Questionada sobre a expectativa do pico do vírus no Brasil: "a contenção da transmissão se dá com a diminuição do contato, os governos estão nesta tentativa até o momento, a quarentena tendo sido iniciada com antecedência, quando comparada à maioria dos países Europeus, fez com que o número de óbitos e internações em UTI fosse algo suportável até o momento pelo padrão da saúde pública nacional. Se é deixado "a livre arbítrio" da população brasileira, de baixo padrão educacional de base o prognóstico é péssimo. A contenção mantida é algo melhor, é a condição para o pico epidêmico baixo, com vantagens já explicadas, ou seja, um paciente grave com leito de UTI livre tem melhor prognóstico, do que um paciente grave sem sequer vaga hospitalar por imensa fila de atendimento tem um péssimo prognóstico" diz a Dra. Redmershi.

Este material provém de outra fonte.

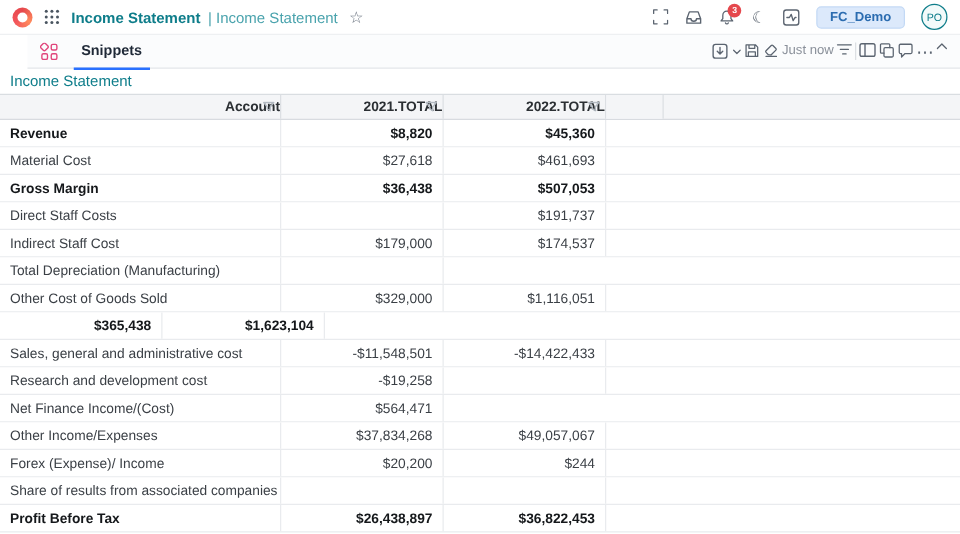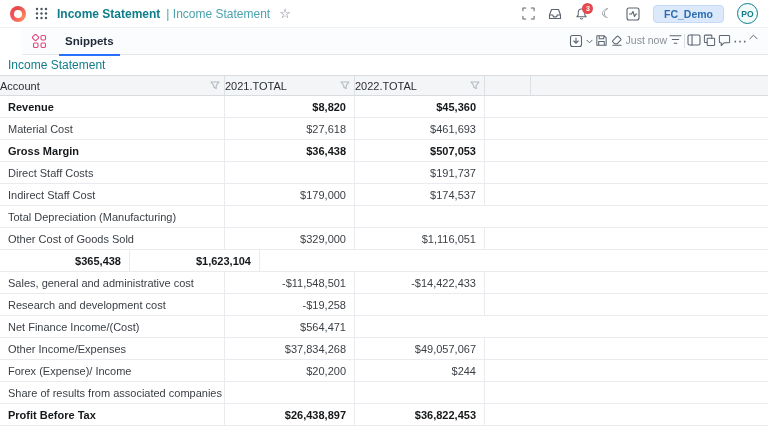"PO" .avatar { font-weight: bold -> normal }
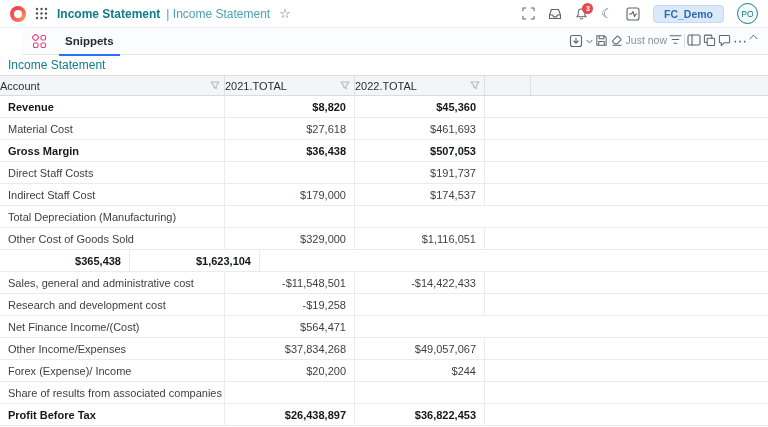"Account" .th { font-weight: normal -> bold; justify-content: flex-start -> flex-end }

E por fim ela comenta que os problemas pelos quais profissionais da saúde vêm enfrentando variam de acordo com o local de trabalho: "Pronto atendimento, Hospital referência, UTI, Posto de Saúde. Trabalho em um Posto de Saúde, lá o paciente por vezes já vem encaminhado de outro Serviço descompensado, vai para a emergência, é levado para a EOT (ventilação mecânica) e têm que aguardar a vaga em uma UTI referência por até 24-48h".

Doutora Maria Redmershi, que atua na rede pública de saúde
Esse momento histórico sem tempo determinado para perpetuar ainda, já mostrou que morar em comunidades pode ser fatal. A diferença de classe social sempre foi e é algo que traz inúmeros problemas a nossa sociedade. E quando se trata de doença, essas pessoas menos favorecidas são 80% da nossa sociedade a serem prejudicados, e que pela falta de estrutura e amparo, chega a ser letal.
Infelizmente não são todos os bairros carentes que estão recebendo colaborações, e nem as informações estão chegando de maneira correta. E consequentemente essas pessoas passam por inúmeros apuros nessas situações de calamidade, principalmente quando se trata da nossa saúde pública.
A grande maioria teme perder seus empregos, e não fazem ideia de como irão garantir o sustento da próxima semana. Mas o que é incontestável, é que possuem um coração cheio de esperança de que as coisas vão melhorar e até lá não medem esforços para ajudar o próximo, mesmo com o pouco que tem.
Apenas com o otimismo e com o reforço das medidas de proteção redigidas pela OMS, tudo isso pode ter um fim.
Ao fim de toda essa pandemia do Novo Coronavírus, a verdadeira lição poderá ser tomada, a de que a desigualdade social é um fator extremamente mortal, assim como uma epidemia viral.